* **GOAL OF THE EXERCISE**: Reproduce the records word for word, from the first line to the line containing "Deluxe Hufflepuff Scarf: none".

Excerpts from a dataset
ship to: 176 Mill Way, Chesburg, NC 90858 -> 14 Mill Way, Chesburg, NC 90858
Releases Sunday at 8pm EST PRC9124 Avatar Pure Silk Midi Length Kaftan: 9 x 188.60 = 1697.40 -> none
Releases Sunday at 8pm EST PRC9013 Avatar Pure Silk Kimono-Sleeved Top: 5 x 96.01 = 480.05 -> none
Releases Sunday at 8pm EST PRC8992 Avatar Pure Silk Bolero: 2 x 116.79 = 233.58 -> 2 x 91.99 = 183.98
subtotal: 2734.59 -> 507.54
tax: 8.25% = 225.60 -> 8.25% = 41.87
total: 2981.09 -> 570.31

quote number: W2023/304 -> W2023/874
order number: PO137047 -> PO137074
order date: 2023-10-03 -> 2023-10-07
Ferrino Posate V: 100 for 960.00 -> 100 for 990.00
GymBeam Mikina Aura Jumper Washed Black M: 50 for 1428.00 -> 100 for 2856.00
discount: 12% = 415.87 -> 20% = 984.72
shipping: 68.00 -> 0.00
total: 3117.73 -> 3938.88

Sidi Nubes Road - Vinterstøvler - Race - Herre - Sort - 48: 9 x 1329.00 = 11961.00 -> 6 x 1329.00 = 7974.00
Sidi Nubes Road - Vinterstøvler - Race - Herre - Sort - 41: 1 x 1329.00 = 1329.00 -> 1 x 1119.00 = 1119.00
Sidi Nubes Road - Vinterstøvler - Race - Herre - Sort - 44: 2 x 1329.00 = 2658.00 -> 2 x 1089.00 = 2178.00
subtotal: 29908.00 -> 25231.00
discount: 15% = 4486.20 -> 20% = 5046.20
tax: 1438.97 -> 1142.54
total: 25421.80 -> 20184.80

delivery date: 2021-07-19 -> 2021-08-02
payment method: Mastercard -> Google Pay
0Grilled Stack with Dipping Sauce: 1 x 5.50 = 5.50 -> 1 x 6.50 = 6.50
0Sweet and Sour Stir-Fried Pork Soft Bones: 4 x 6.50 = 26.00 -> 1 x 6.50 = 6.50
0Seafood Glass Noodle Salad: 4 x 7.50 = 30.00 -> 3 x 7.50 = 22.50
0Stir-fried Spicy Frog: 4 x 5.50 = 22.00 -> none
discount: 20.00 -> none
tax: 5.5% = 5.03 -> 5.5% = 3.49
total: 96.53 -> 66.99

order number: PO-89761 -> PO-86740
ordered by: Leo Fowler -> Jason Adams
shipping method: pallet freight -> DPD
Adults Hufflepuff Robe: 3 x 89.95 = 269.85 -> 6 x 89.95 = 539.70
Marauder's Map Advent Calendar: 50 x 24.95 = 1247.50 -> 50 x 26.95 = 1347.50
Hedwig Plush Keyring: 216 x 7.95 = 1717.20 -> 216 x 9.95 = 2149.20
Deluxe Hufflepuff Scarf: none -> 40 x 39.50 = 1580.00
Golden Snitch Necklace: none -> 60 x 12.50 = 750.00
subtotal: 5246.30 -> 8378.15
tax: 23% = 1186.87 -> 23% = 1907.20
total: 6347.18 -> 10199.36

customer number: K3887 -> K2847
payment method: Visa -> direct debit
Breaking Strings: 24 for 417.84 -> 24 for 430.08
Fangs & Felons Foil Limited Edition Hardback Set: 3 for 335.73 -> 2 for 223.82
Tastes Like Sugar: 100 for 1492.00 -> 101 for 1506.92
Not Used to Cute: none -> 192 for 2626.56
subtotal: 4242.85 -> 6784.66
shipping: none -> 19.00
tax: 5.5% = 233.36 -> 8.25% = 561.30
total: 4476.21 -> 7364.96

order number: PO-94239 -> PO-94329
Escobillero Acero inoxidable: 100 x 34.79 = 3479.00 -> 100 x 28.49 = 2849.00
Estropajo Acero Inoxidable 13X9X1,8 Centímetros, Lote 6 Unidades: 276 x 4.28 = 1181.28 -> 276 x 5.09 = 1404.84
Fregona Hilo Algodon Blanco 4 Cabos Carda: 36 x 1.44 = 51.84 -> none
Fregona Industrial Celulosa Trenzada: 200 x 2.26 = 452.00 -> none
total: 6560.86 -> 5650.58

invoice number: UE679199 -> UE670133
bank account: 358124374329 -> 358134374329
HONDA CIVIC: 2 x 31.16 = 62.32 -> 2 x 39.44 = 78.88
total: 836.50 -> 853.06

* **REPLY TO THE TASK**:
ship to: 176 Mill Way, Chesburg, NC 90858 -> 14 Mill Way, Chesburg, NC 90858
Releases Sunday at 8pm EST PRC9124 Avatar Pure Silk Midi Length Kaftan: 9 x 188.60 = 1697.40 -> none
Releases Sunday at 8pm EST PRC9013 Avatar Pure Silk Kimono-Sleeved Top: 5 x 96.01 = 480.05 -> none
Releases Sunday at 8pm EST PRC8992 Avatar Pure Silk Bolero: 2 x 116.79 = 233.58 -> 2 x 91.99 = 183.98
subtotal: 2734.59 -> 507.54
tax: 8.25% = 225.60 -> 8.25% = 41.87
total: 2981.09 -> 570.31

quote number: W2023/304 -> W2023/874
order number: PO137047 -> PO137074
order date: 2023-10-03 -> 2023-10-07
Ferrino Posate V: 100 for 960.00 -> 100 for 990.00
GymBeam Mikina Aura Jumper Washed Black M: 50 for 1428.00 -> 100 for 2856.00
discount: 12% = 415.87 -> 20% = 984.72
shipping: 68.00 -> 0.00
total: 3117.73 -> 3938.88

Sidi Nubes Road - Vinterstøvler - Race - Herre - Sort - 48: 9 x 1329.00 = 11961.00 -> 6 x 1329.00 = 7974.00
Sidi Nubes Road - Vinterstøvler - Race - Herre - Sort - 41: 1 x 1329.00 = 1329.00 -> 1 x 1119.00 = 1119.00
Sidi Nubes Road - Vinterstøvler - Race - Herre - Sort - 44: 2 x 1329.00 = 2658.00 -> 2 x 1089.00 = 2178.00
subtotal: 29908.00 -> 25231.00
discount: 15% = 4486.20 -> 20% = 5046.20
tax: 1438.97 -> 1142.54
total: 25421.80 -> 20184.80

delivery date: 2021-07-19 -> 2021-08-02
payment method: Mastercard -> Google Pay
0Grilled Stack with Dipping Sauce: 1 x 5.50 = 5.50 -> 1 x 6.50 = 6.50
0Sweet and Sour Stir-Fried Pork Soft Bones: 4 x 6.50 = 26.00 -> 1 x 6.50 = 6.50
0Seafood Glass Noodle Salad: 4 x 7.50 = 30.00 -> 3 x 7.50 = 22.50
0Stir-fried Spicy Frog: 4 x 5.50 = 22.00 -> none
discount: 20.00 -> none
tax: 5.5% = 5.03 -> 5.5% = 3.49
total: 96.53 -> 66.99

order number: PO-89761 -> PO-86740
ordered by: Leo Fowler -> Jason Adams
shipping method: pallet freight -> DPD
Adults Hufflepuff Robe: 3 x 89.95 = 269.85 -> 6 x 89.95 = 539.70
Marauder's Map Advent Calendar: 50 x 24.95 = 1247.50 -> 50 x 26.95 = 1347.50
Hedwig Plush Keyring: 216 x 7.95 = 1717.20 -> 216 x 9.95 = 2149.20
Deluxe Hufflepuff Scarf: none -> 40 x 39.50 = 1580.00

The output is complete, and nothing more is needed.